> [EXERCISE AIM]:
Return the listing below exactly as it stands. Pictures stay out.

---

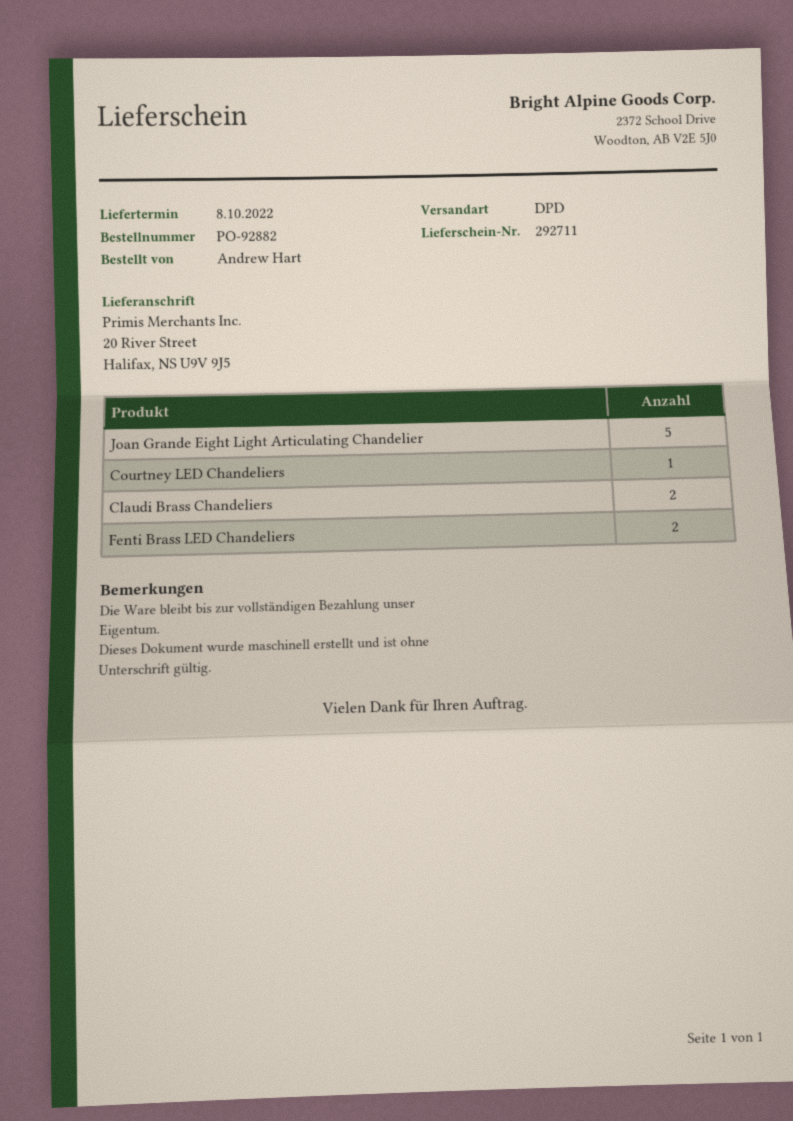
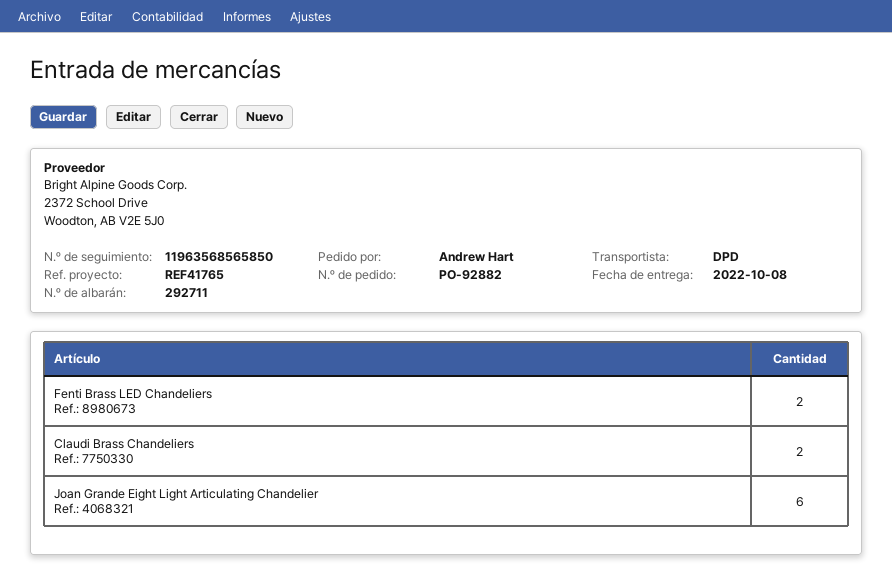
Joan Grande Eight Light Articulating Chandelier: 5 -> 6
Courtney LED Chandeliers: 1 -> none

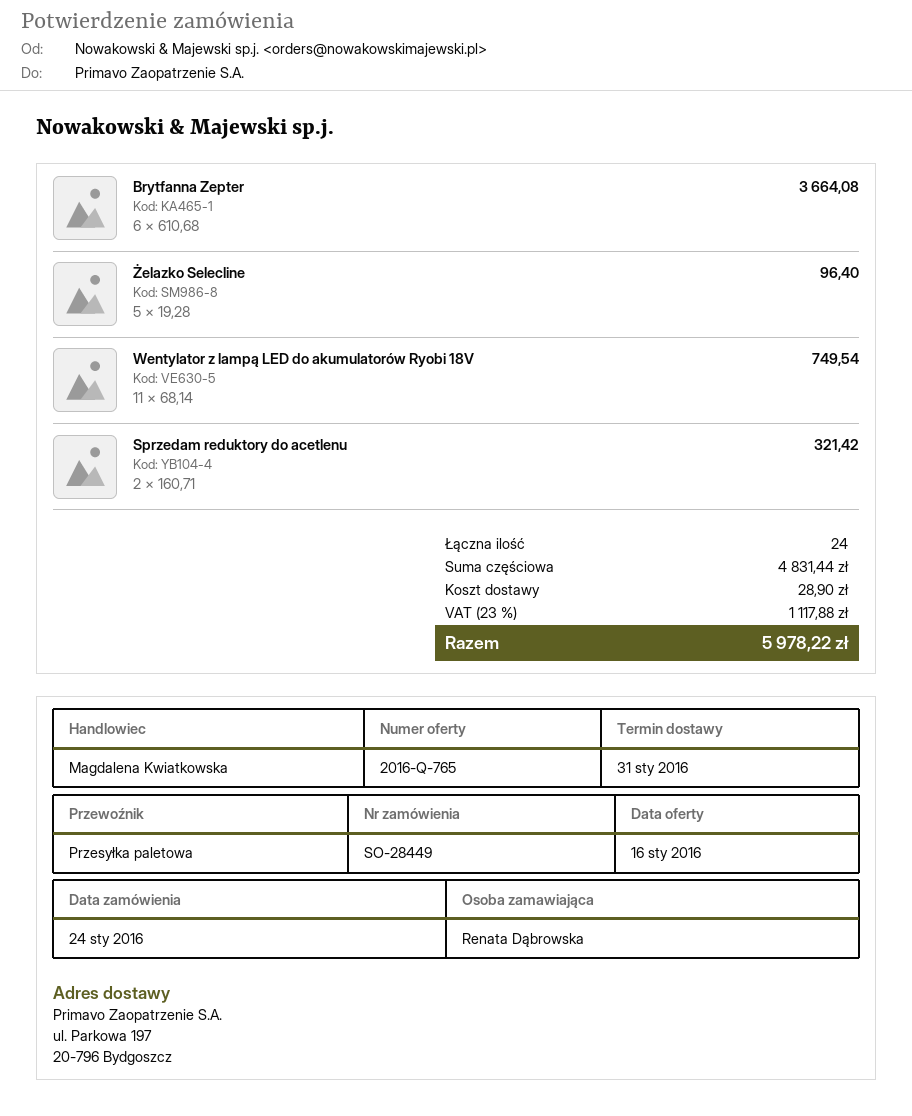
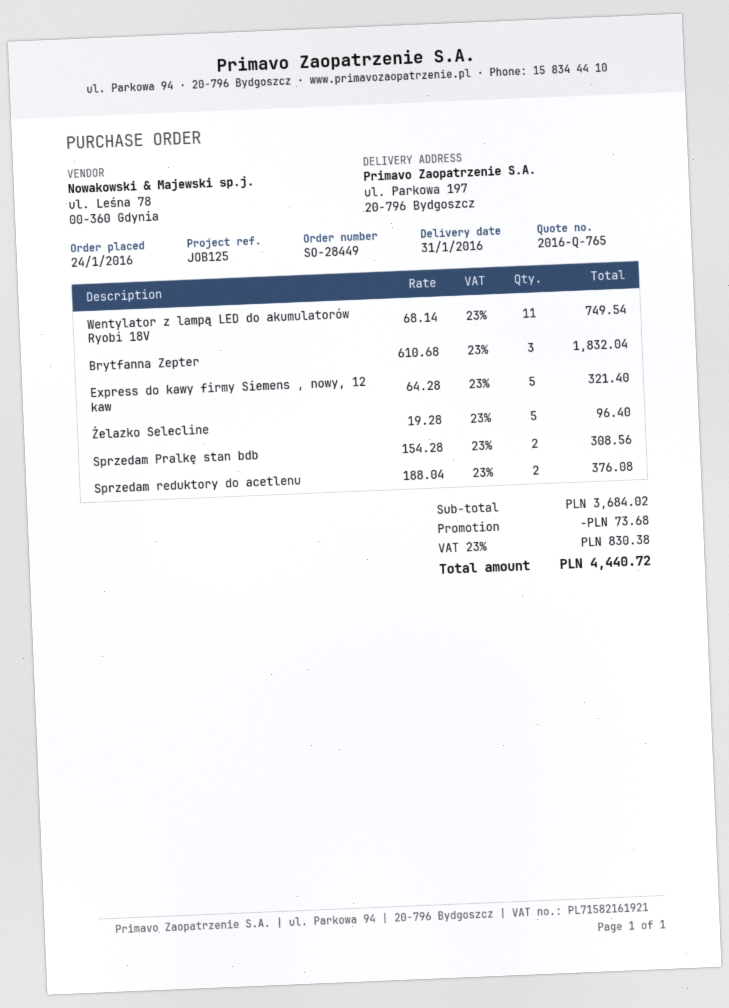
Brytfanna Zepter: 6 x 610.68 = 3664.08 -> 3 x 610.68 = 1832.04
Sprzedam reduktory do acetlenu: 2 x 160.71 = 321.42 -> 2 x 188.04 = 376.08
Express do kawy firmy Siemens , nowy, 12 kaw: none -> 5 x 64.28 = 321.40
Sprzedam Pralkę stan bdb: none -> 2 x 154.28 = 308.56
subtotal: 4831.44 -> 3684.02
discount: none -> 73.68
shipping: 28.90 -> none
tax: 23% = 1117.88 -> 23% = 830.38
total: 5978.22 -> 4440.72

---

> [ANSWER BOX]:
Joan Grande Eight Light Articulating Chandelier: 5 -> 6
Courtney LED Chandeliers: 1 -> none

Brytfanna Zepter: 6 x 610.68 = 3664.08 -> 3 x 610.68 = 1832.04
Sprzedam reduktory do acetlenu: 2 x 160.71 = 321.42 -> 2 x 188.04 = 376.08
Express do kawy firmy Siemens , nowy, 12 kaw: none -> 5 x 64.28 = 321.40
Sprzedam Pralkę stan bdb: none -> 2 x 154.28 = 308.56
subtotal: 4831.44 -> 3684.02
discount: none -> 73.68
shipping: 28.90 -> none
tax: 23% = 1117.88 -> 23% = 830.38
total: 5978.22 -> 4440.72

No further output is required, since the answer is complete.